Wer ist eigentlich dieser Künstler?
Kseniya Kupenova ist ihr Name, sie ist zwanzig Jahre alt und hat für ein paar Monate ihre Heimat Burgas (Bulgarien) verlassen, um in Deutschland neue Erfahrungen zu sammeln. Um das Kennen und Kennenlernen von Menschen geht es auch in ihren Bildern und schon im Gespräch mit ihr merke ich, dass sie ein Talent dazu hat, in die Menschen hineinzusehen.
Bei vielen Deutschen zum Beispiel sei ihr aufgefallen, dass diese eine “Maske” tragen, wie sie sagt, die Menschen würden nichts von sich preisgeben wollen und wenn sie fragen, wie es einem gehe, interessiere es sie eigentlich gar nicht.
“Das trifft wohl ins Schwarze”, denke ich mir und setze das Interview fort, nur um noch einige Male mehr vom eigentlichen Thema abzuschweifen.

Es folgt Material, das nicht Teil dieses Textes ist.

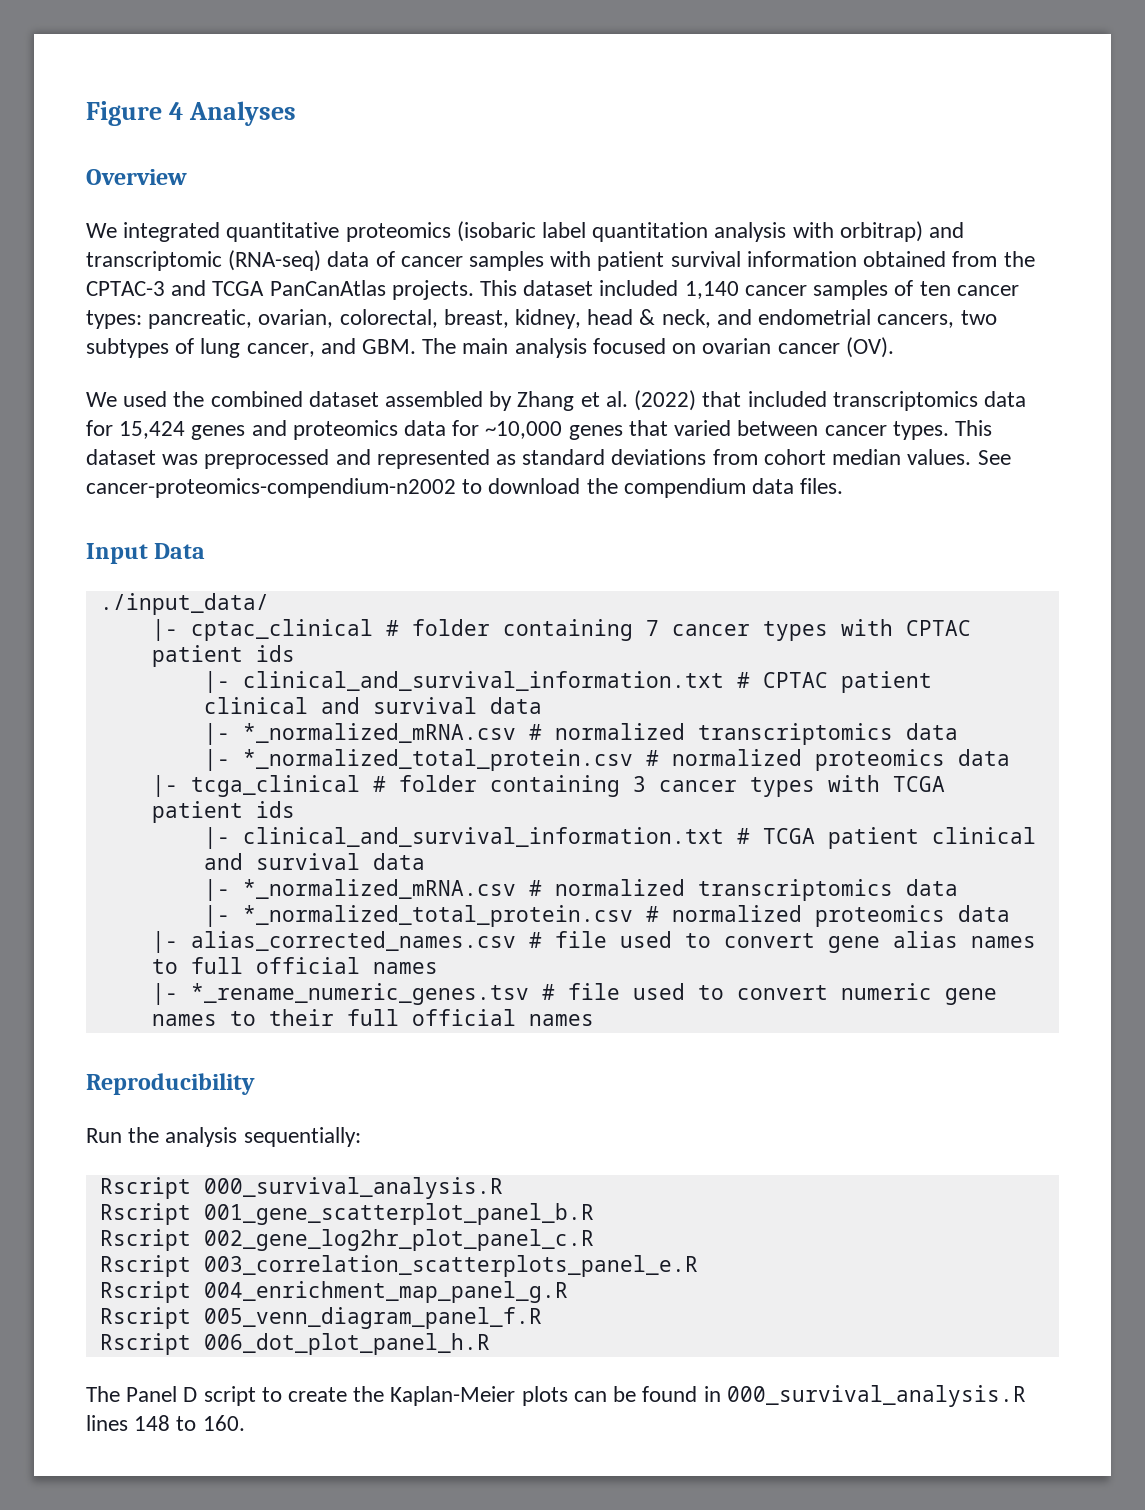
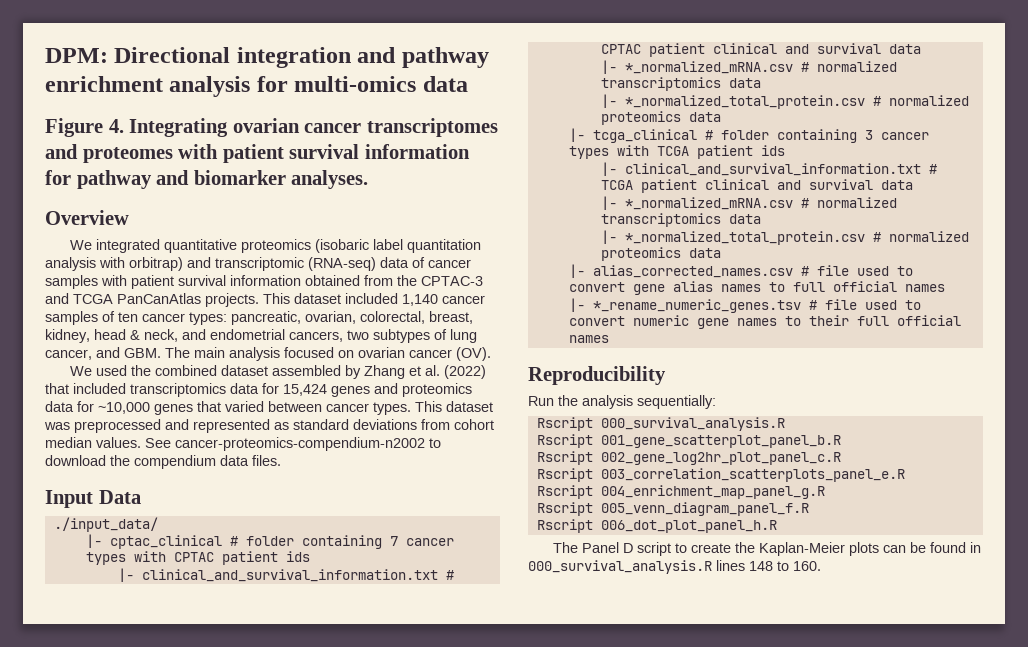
- Figure 4 Analyses
+ DPM: Directional integration and pathway enrichment analysis for multi-omics data
+ Figure 4. Integrating ovarian cancer transcriptomes and proteomes with patient survival information for pathway and biomarker analyses.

In ihren Bildern zum Thema “Kinderspiele für Erwachsene” fällt schnell auf, dass Kseniya einen Blick für die Menschen hat. Vielen werden die Bilder von den unbekleideten, hockenden Personen aufgefallen sein, die ihren Kopf mit Zeitung bedeckt haben.
“Die Menschen möchten anonym sein, aber trotzdem gefunden werden”, erklärt Kseniya auf meine Nachfrage hin und gibt mir kurz darauf ihre Mappe mit weiteren ihrer Bilder, die ich staunend und ehrlich beeindruckt durchblättere.
Eines der Bilder seht Ihr in unserem
Kreativen Forum [1], die Auswahl ist nicht leicht gewesen. Weitere Bilder sind auf
kseniya.carbonmade.com [2] in ihrem Onlineportfolio zu bewundern.
Kseniya selbst kam in der 12. Klasse zum professionellen Zeichnen und Malen. Sie nahm hierbei schon an mehreren Ausstellungen teil und verkaufte auf einem Kulturfestival eines ihrer Bilder, was natürlich gebührend gefeiert wurde. Überhaupt feiere man in Bulgarien viel häufiger und ausschweifender als in Deutschland, und man trinke viel mehr Bier, sagt sie, was ich natürlich nicht so ganz glauben kann und mag.
In Bulgarien sei es aber auch seltener, dass man Bilder verkauft. Verkaufte Werke würden hauptsächlich ins Ausland verschickt, erzählt sie und begründet auch hiermit wieder ihre Lust durch die Welt zu reisen. Unsere Künstlerin ist der Meinung, alle Menschen seien im Grunde gut und deshalb möchte sie sie
kennenlernen.
Auf diesen Reisen kann man ihr deshalb nur viele neue und gute Erfahrungen wünschen, in der Hoffnung, dass sie weiterhin ihre Erkenntnisse über die Art der Menschen in ihren Bilder auf diese beeindruckende Weise zum Ausdruck bringt.
Ich bedanke mich für das tolle und spannende Gespräch.